■ Problem description ■
Among the records that follow, find the line with "[42,519,98,531] Execute ->" and the line with "(196, 919) none". Set down those lines and all lines between them exactly, without adding anything.

——————————

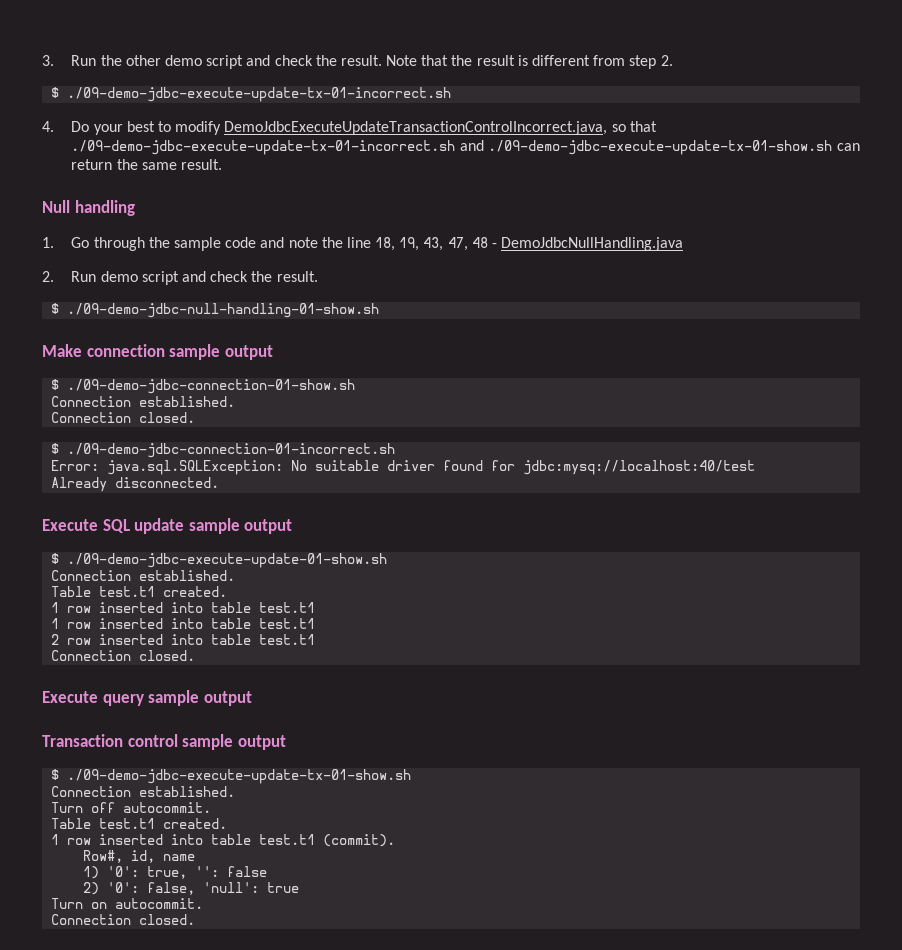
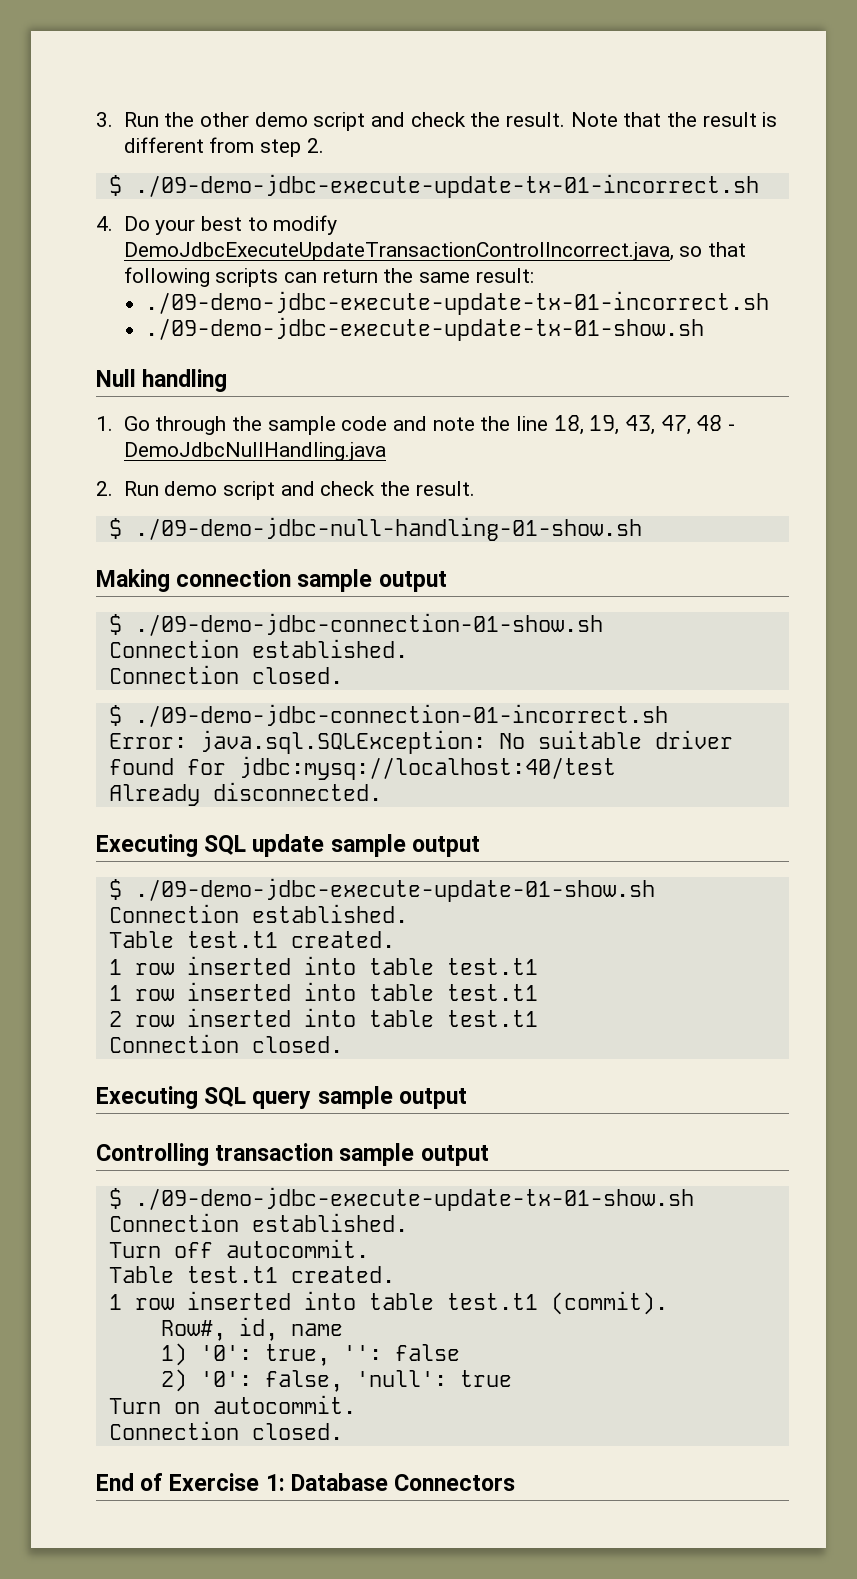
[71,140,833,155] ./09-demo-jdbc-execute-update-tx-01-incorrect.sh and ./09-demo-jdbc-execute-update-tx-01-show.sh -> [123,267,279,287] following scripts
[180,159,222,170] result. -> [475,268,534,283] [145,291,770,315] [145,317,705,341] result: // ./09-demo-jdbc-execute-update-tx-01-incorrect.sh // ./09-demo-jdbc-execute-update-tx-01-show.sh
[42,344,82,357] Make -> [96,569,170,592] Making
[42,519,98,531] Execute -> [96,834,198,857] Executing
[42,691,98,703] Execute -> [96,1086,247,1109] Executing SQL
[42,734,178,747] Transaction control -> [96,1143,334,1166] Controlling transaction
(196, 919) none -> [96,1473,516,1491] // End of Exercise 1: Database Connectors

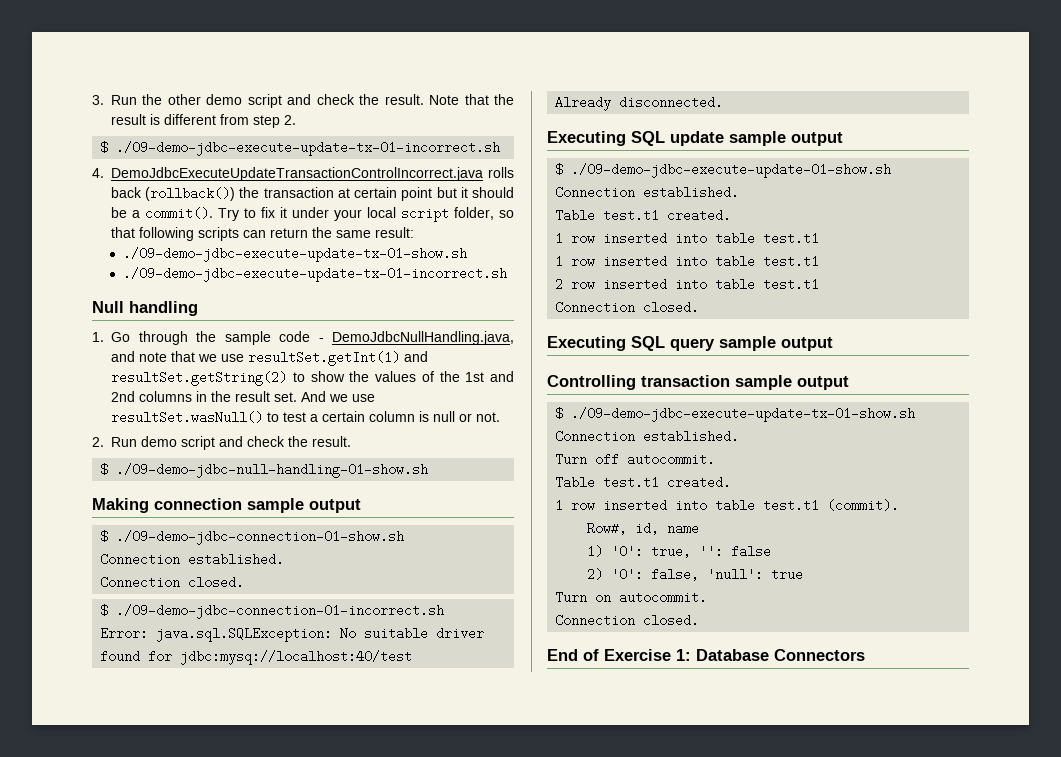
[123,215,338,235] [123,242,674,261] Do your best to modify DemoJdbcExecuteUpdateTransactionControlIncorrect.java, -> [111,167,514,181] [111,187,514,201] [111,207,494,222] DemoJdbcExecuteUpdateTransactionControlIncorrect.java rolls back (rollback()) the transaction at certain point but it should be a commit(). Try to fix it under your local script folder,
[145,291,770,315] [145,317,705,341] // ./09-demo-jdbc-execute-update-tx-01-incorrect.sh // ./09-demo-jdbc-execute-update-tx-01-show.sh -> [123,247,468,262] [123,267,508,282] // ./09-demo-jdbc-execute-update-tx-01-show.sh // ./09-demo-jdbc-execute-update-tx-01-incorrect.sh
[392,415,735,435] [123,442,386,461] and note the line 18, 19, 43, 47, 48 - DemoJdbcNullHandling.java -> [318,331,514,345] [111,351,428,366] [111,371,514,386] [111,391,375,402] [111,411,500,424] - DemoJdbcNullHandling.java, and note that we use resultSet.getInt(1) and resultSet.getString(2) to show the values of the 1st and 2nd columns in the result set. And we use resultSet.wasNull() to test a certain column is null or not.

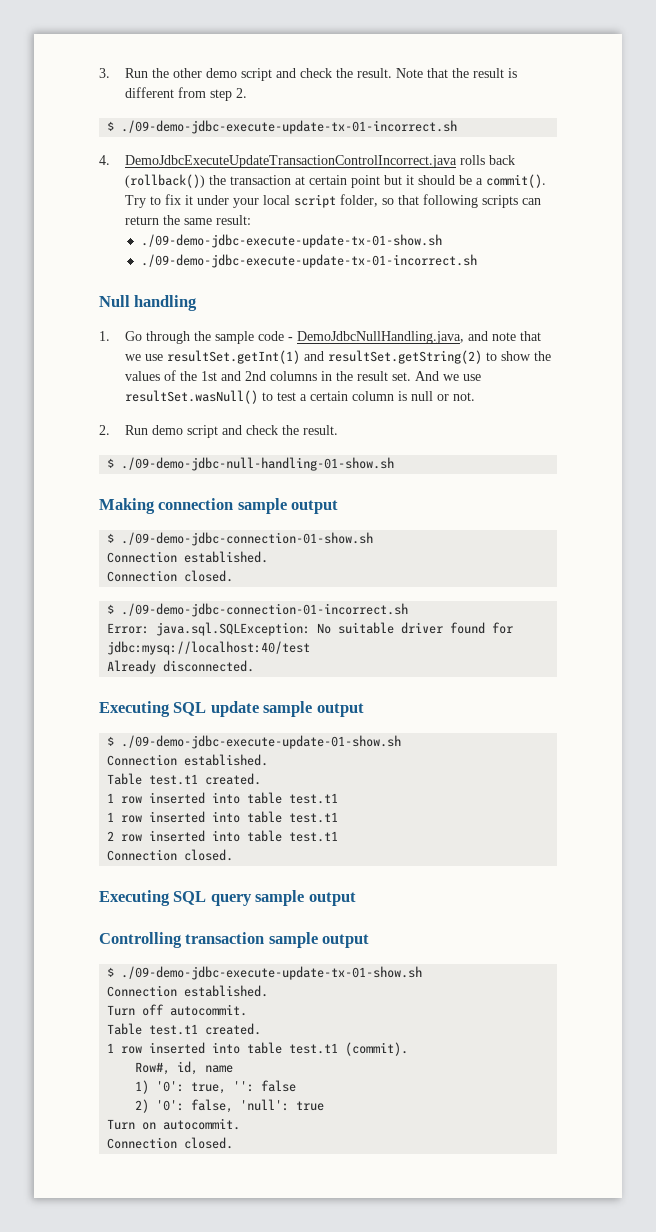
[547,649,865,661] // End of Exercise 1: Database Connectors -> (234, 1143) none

——————————

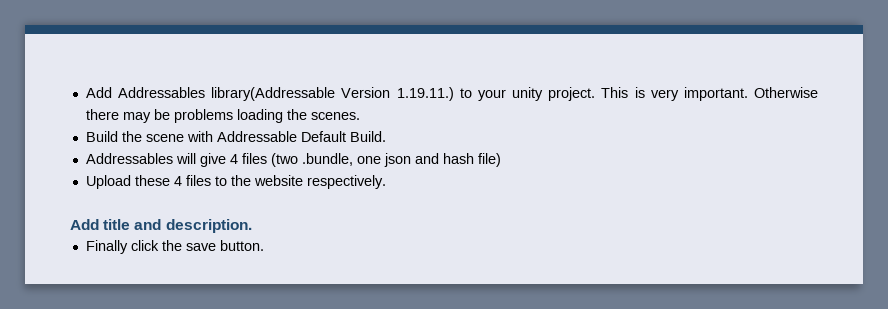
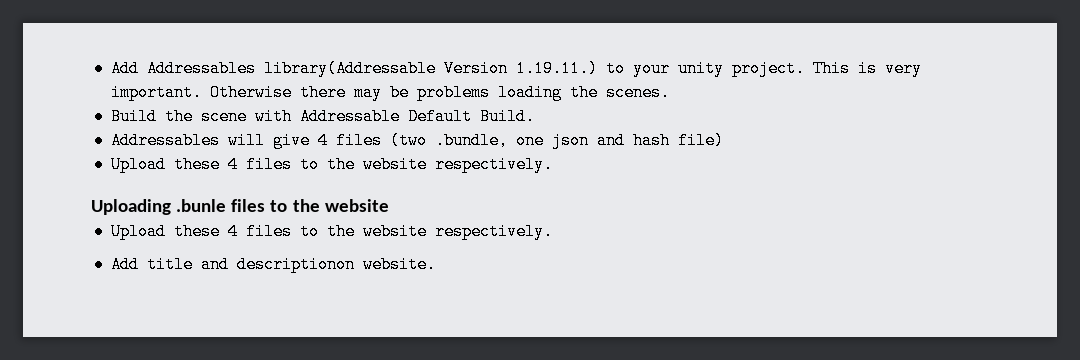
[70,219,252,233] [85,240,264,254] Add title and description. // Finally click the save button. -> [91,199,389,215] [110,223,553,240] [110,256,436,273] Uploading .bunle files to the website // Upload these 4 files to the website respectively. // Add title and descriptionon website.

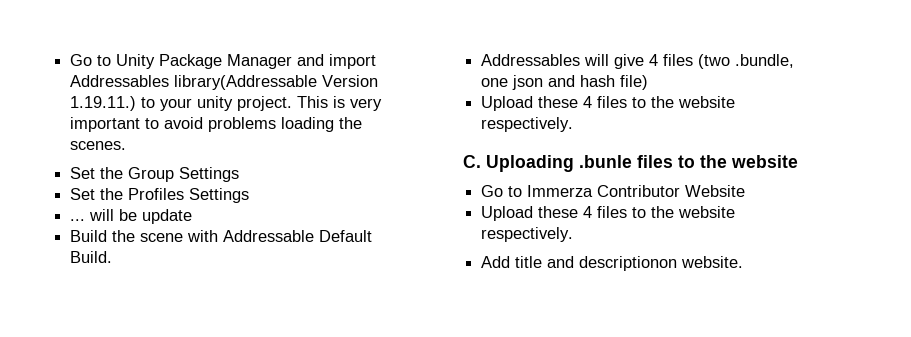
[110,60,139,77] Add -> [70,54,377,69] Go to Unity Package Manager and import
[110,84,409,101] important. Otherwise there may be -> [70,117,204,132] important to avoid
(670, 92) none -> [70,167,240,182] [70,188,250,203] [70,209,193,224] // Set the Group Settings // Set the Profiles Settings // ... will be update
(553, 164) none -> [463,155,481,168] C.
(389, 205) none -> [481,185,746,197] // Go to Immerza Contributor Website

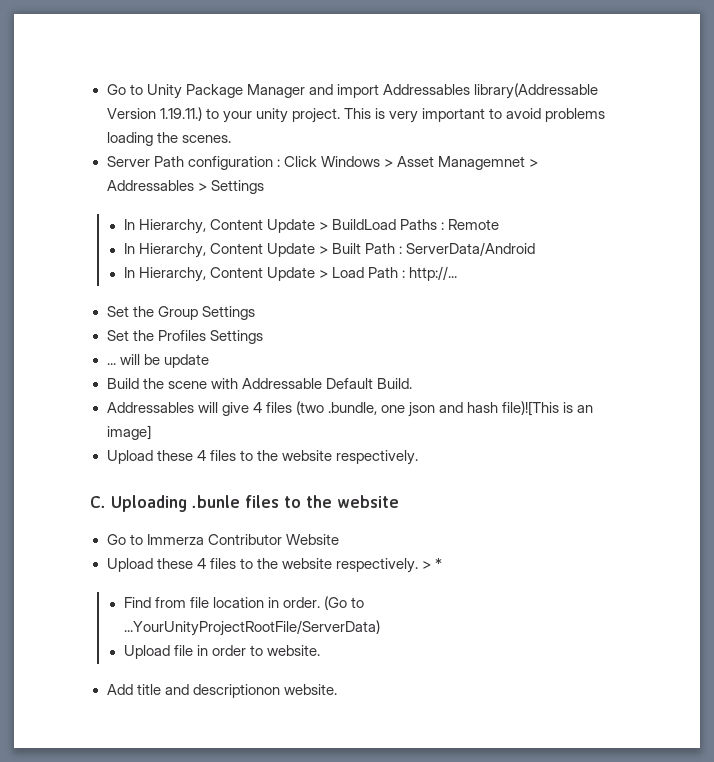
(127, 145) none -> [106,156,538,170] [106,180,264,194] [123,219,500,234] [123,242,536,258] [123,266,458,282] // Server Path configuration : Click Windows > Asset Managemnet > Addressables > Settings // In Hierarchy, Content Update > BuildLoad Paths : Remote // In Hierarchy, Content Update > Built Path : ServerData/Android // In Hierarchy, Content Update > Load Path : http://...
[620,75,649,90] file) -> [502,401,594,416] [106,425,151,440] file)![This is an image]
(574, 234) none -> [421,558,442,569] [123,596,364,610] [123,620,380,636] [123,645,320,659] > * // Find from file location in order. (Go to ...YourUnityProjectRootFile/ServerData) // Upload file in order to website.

——————————

■ Exercise answer ■
[42,519,98,531] Execute -> [96,834,198,857] Executing
[42,691,98,703] Execute -> [96,1086,247,1109] Executing SQL
[42,734,178,747] Transaction control -> [96,1143,334,1166] Controlling transaction
(196, 919) none -> [96,1473,516,1491] // End of Exercise 1: Database Connectors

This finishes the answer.